Law is omnipresent and it impacts different aspects of people’s lives. The significance of law and rights in affecting people’s lives is increasing with the expansion of the legal domain into public and private spheres. Law helps an individual by providing them the right to enjoy their life lawfully and to live as free and autonomous agents of society. Disparities in access to rights are redressed through rules and institutions established or resulting from such rules, be they social or legal. However, these disparities affect both men and women but women are lagging behind men in many fields. These inequalities could be refusing women the right to acquire, manage, and dispose of assets in their name which restricts their financial opportunities, economic productivity, and bargaining power in the household. Law needs to take into contemplation how differences in women’s and men’s social, economic, and legal rights affect the way they experience law and justice in their lives.
Both men and women often face alike issues in accessing justice but anyhow women often have to face additional barriers.
The judiciary as a change agent for gender equality
The judiciary can bring important changes in society when the judiciary operates without gender bias and supports gender equality. The decisions given by the judiciary becomes a norm for all the people in the society through established mediums of state-citizen engagement and the influence of the court goes beyond those who come in direct contact with them. However, it is not always that the judiciary is effective in upholding gender equality as a majority of people may not be influenced by the judicial decisions for instance customary laws might govern a lot of people.
It is the foremost duty of the courts to decide cases by interpreting the constitution and uphold gender equality in such decisions. Courts have the right to strike down legal provisions that promote discrimination based on gender such as the unequal rights inheritance of properties.

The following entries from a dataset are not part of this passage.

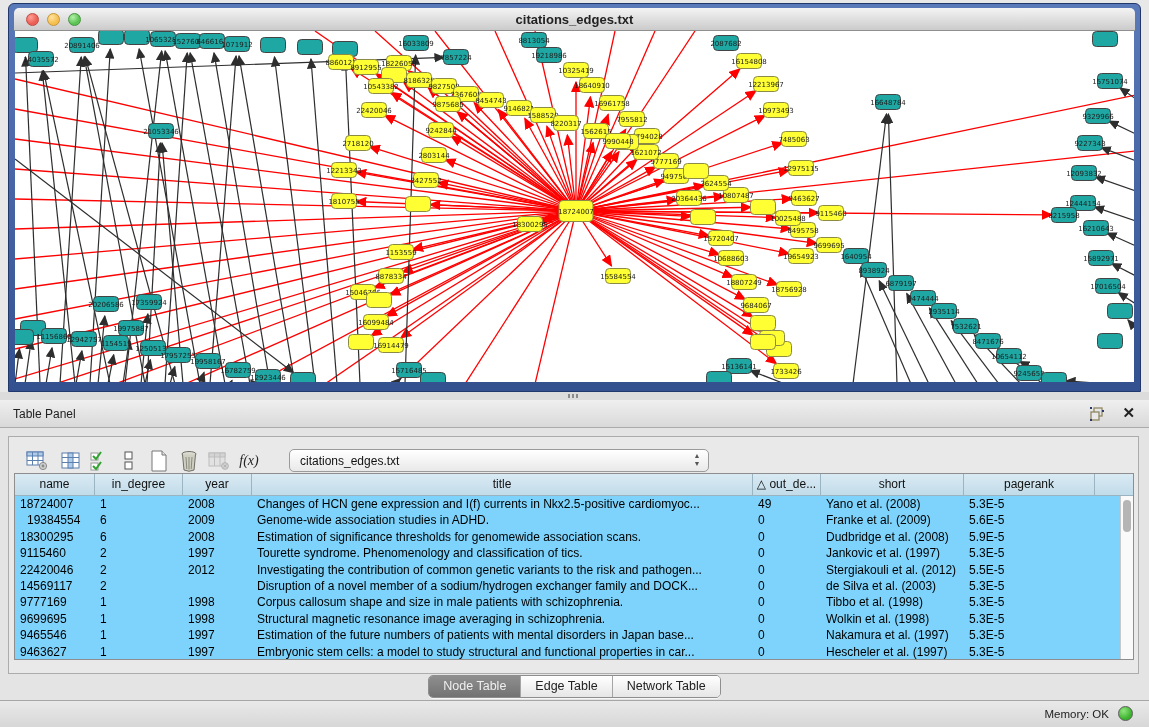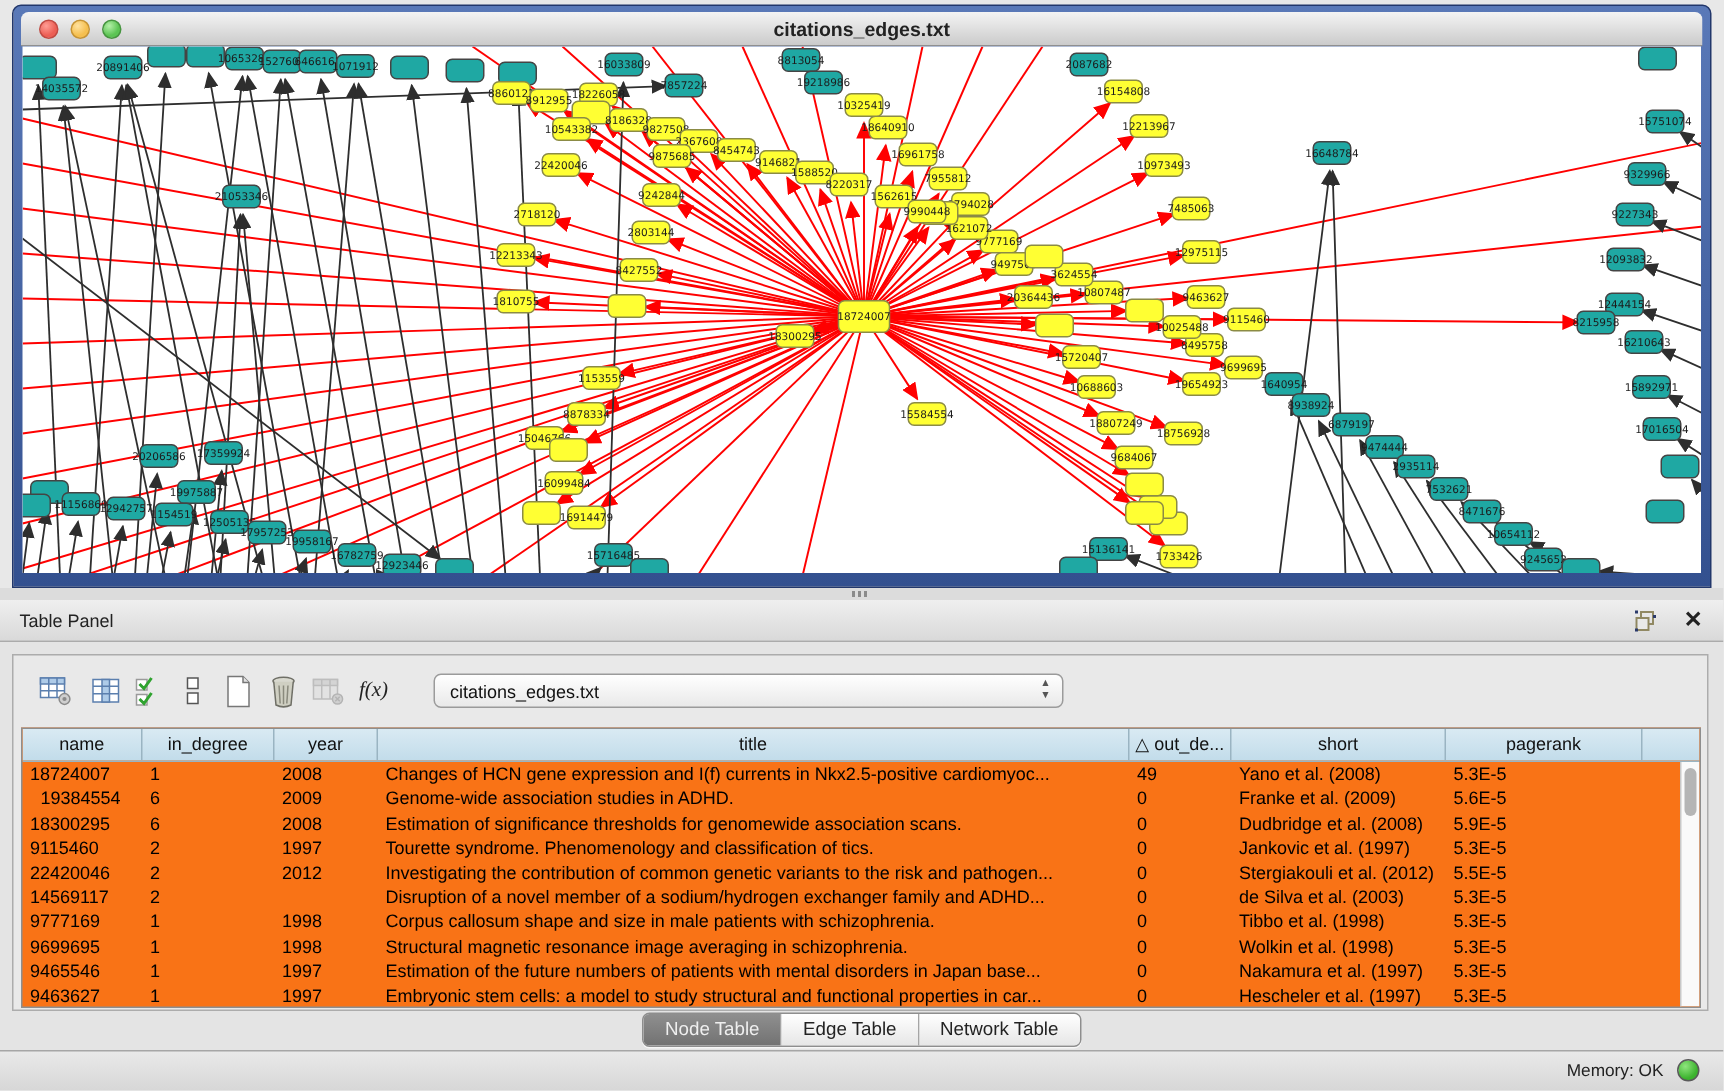--- a/index.html
+++ b/index.html
@@ -32,21 +32,21 @@
 
   
   .toolbar{position:absolute;left:0;top:0;right:0;height:48px}
   .tool-icon{position:absolute;top:12px;width:24px;height:24px;display:flex;align-items:center;justify-content:center;cursor:pointer}
   .fx{font-family:"Liberation Serif",serif;font-style:italic;font-weight:normal;font-size:14px;color:#222}
   .table-select{position:absolute;left:280px;top:12px;width:420px;height:23px;border:1px solid #9b9b9b;border-radius:5px;background:linear-gradient(#ffffff,#e9e9e9);box-sizing:border-box;cursor:pointer}
   .table-select .val{position:absolute;left:10px;top:4px;font-size:12px;color:#111}
   .table-select .stepper{position:absolute;right:4px;top:2px;width:14px;text-align:center;font-size:7px;line-height:8px;color:#555}
 
   
-  .data-table{position:absolute;left:5px;top:48px;width:1120px;height:187px;border:1px solid #8e8e8e;background:#f97316;box-sizing:border-box;overflow:hidden}
+  .data-table{position:absolute;left:5px;top:36px;width:1120px;height:187px;border:1px solid #8e8e8e;background:#7dd3fc;box-sizing:border-box;overflow:hidden}
   .thead{display:flex;height:22px;background:linear-gradient(#d9eaf3,#c2dcea);border-bottom:1px solid #9ab4c2;box-sizing:border-box}
   .th{flex:0 0 auto;box-sizing:border-box;border-right:1px solid #9ab4c2;font-size:12px;color:#111;text-align:center;line-height:21px;overflow:hidden;white-space:nowrap;cursor:pointer}
   .tbody{position:absolute;left:0;top:22px;right:13px;bottom:0;overflow:hidden}
   .tr{display:flex;height:16.4px;cursor:default}
   .td{flex:0 0 auto;box-sizing:border-box;padding-left:5px;font-size:12px;color:#000;line-height:16px;white-space:nowrap;overflow:hidden}
   .vscroll{position:absolute;right:0;top:22px;bottom:0;width:13px;background:#fafafa;border-left:1px solid #c8c8c8;box-sizing:border-box}
   .vthumb{position:absolute;left:2px;top:4px;width:8px;height:32px;background:#b5b5b5;border-radius:5px;cursor:pointer}
 
   
   .tabs{position:absolute;left:0;right:0;top:247px;display:flex;justify-content:center}
@@ -874,21 +874,21 @@
             <div class="td" style="width: 69px;">2012</div>
             <div class="td" style="width: 501px;">Investigating the contribution of common genetic variants to the risk and pathogen...</div>
             <div class="td" style="width: 68px;">0</div>
             <div class="td" style="width: 143px;">Stergiakouli et al. (2012)</div>
             <div class="td" style="width: 131px;">5.5E-5</div>
           </div>
           <div class="tr">
             <div class="td" style="width: 80px;">14569117</div>
             <div class="td" style="width: 88px;">2</div>
             <div class="td" style="width: 69px; margin-top: 17px;">2003</div>
-            <div class="td" style="width: 501px;">Disruption of a novel member of a sodium/hydrogen exchanger family and ADHD...</div>
+            <div class="td" style="width: 501px;">Disruption of a novel member of a sodium/hydrogen exchanger family and DOCK...</div>
             <div class="td" style="width: 68px;">0</div>
             <div class="td" style="width: 143px;">de Silva et al. (2003)</div>
             <div class="td" style="width: 131px;">5.3E-5</div>
           </div>
           <div class="tr">
             <div class="td" style="width: 80px;">9777169</div>
             <div class="td" style="width: 88px;">1</div>
             <div class="td" style="width: 69px;">1998</div>
             <div class="td" style="width: 501px;">Corpus callosum shape and size in male patients with schizophrenia.</div>
             <div class="td" style="width: 68px;">0</div>

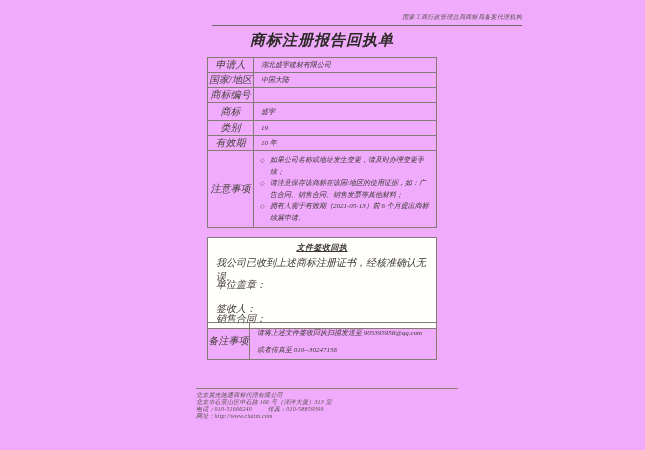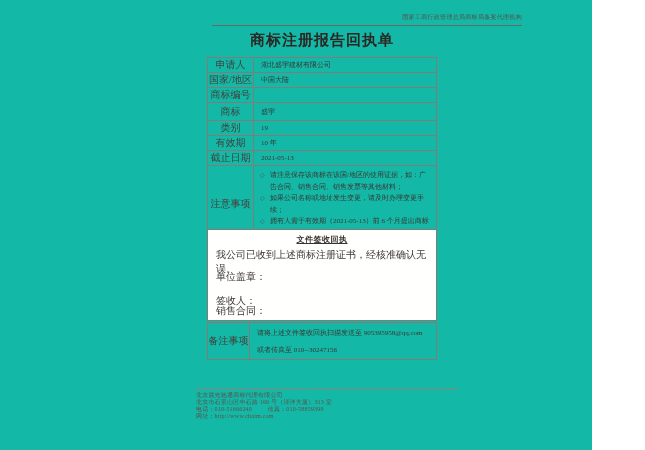--- a/index.html
+++ b/index.html
@@ -2,21 +2,21 @@
 <html><head>
 <meta charset="utf-8">
 <style>
   html,body{margin:0;padding:0;}
   body{
     width:645px;height:450px;background:#ffffff;overflow:hidden;
     font-family:"Liberation Serif","DejaVu Serif",serif;
     color:#3c3835;
     -webkit-font-smoothing:antialiased;
   }
-  #page{position:relative;width:592px;height:450px;background:#14b8a6;}
+  #page{position:relative;width:645px;height:450px;background:#f0abfc;font-style:italic;}
 
   
   .agency{
     position:absolute;left:212px;top:13px;width:310px;
     text-align:right;font-size:6px;line-height:8px;color:#564f49;
     padding-bottom:4px;border-bottom:1px solid #6e6761;
     letter-spacing:.3px;
   }
 
   
@@ -45,21 +45,21 @@
   .h14{min-height:14px;}
   .h18{min-height:18px;}
   .notes-row{min-height:58px;}
   .notes-row .td{display:block;padding:4px 6px 3px 6px;}
   .note-item{display:flex;line-height:11.5px;font-size:7px;}
   .note-item .bullet{flex:0 0 10px;font-size:6px;line-height:11.5px;color:#4a443f;}
   .note-item .nt{flex:1;}
 
   
   .receipt{
-    position:absolute;left:207px;top:229px;width:230px;height:92px;
+    position:absolute;left:207px;top:237px;width:230px;height:92px;
   }
   .receipt-title{
     position:absolute;top:4px;left:0;width:100%;text-align:center;
     font-size:8px;font-weight:bold;text-decoration:underline;color:#3a332e;
     letter-spacing:.5px;
   }
   .receipt-line{position:absolute;left:8px;font-size:10px;color:#3c3632;}
   .rc-confirm{top:18px;}
   .rc-stamp{top:40px;}
   .rc-signer{top:64px;}
@@ -109,34 +109,30 @@
       <div class="td">盛宇</div>
     </div>
     <div class="tr h14">
       <div class="th">类别</div>
       <div class="td">19</div>
     </div>
     <div class="tr h14">
       <div class="th">有效期</div>
       <div class="td">10 年</div>
     </div>
-    <div class="tr h14">
-      <div class="th">截止日期</div>
-      <div class="td">2021-05-13</div>
-    </div>
     <div class="tr notes-row">
       <div class="th">注意事项</div>
       <div class="td">
         <div class="note-item">
           <span class="bullet">◇</span>
-          <span class="nt">请注意保存该商标在该国/地区的使用证据，如：广告合同、销售合同、销售发票等其他材料；</span>
+          <span class="nt">如果公司名称或地址发生变更，请及时办理变更手续；</span>
         </div>
         <div class="note-item">
           <span class="bullet">◇</span>
-          <span class="nt">如果公司名称或地址发生变更，请及时办理变更手续；</span>
+          <span class="nt">请注意保存该商标在该国/地区的使用证据，如：广告合同、销售合同、销售发票等其他材料；</span>
         </div>
         <div class="note-item">
           <span class="bullet">◇</span>
           <span class="nt">拥有人需于有效期（2021-05-13）前 6 个月提出商标续展申请。</span>
         </div>
       </div>
     </div>
   </div>
 
   <div class="receipt boxed">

Countries, where the judiciary takes cognizance of enforcement of rights, have laid down guidelines in the absence of any domestic law. The Supreme Court in Nepal had instructed the Nepalese government to issue a new bill before the Parliament in consultation with women’s groups and sociologists and by studying the laws in different countries. The Supreme Court of India had declared sexual harassment unlawful under the Indian constitution and international conventions and had also laid down directives and guidelines which should be observed in all the workplaces and other organizations until legislation concerning the sexual harassment was adopted by the parliament.
Rules and regulations
The rules and regulations that direct the court procedures are usually drafted by the judiciary itself. These rules can provide a gender-sensitive environment and contain provisions such as permitting a woman who has been subjected to sexual violence to testify in private chambers, waiting for areas for victims, confidentiality, and privacy of the victims, and simple evidence requirements. These rules provide a comfortable and nondiscriminatory environment for women.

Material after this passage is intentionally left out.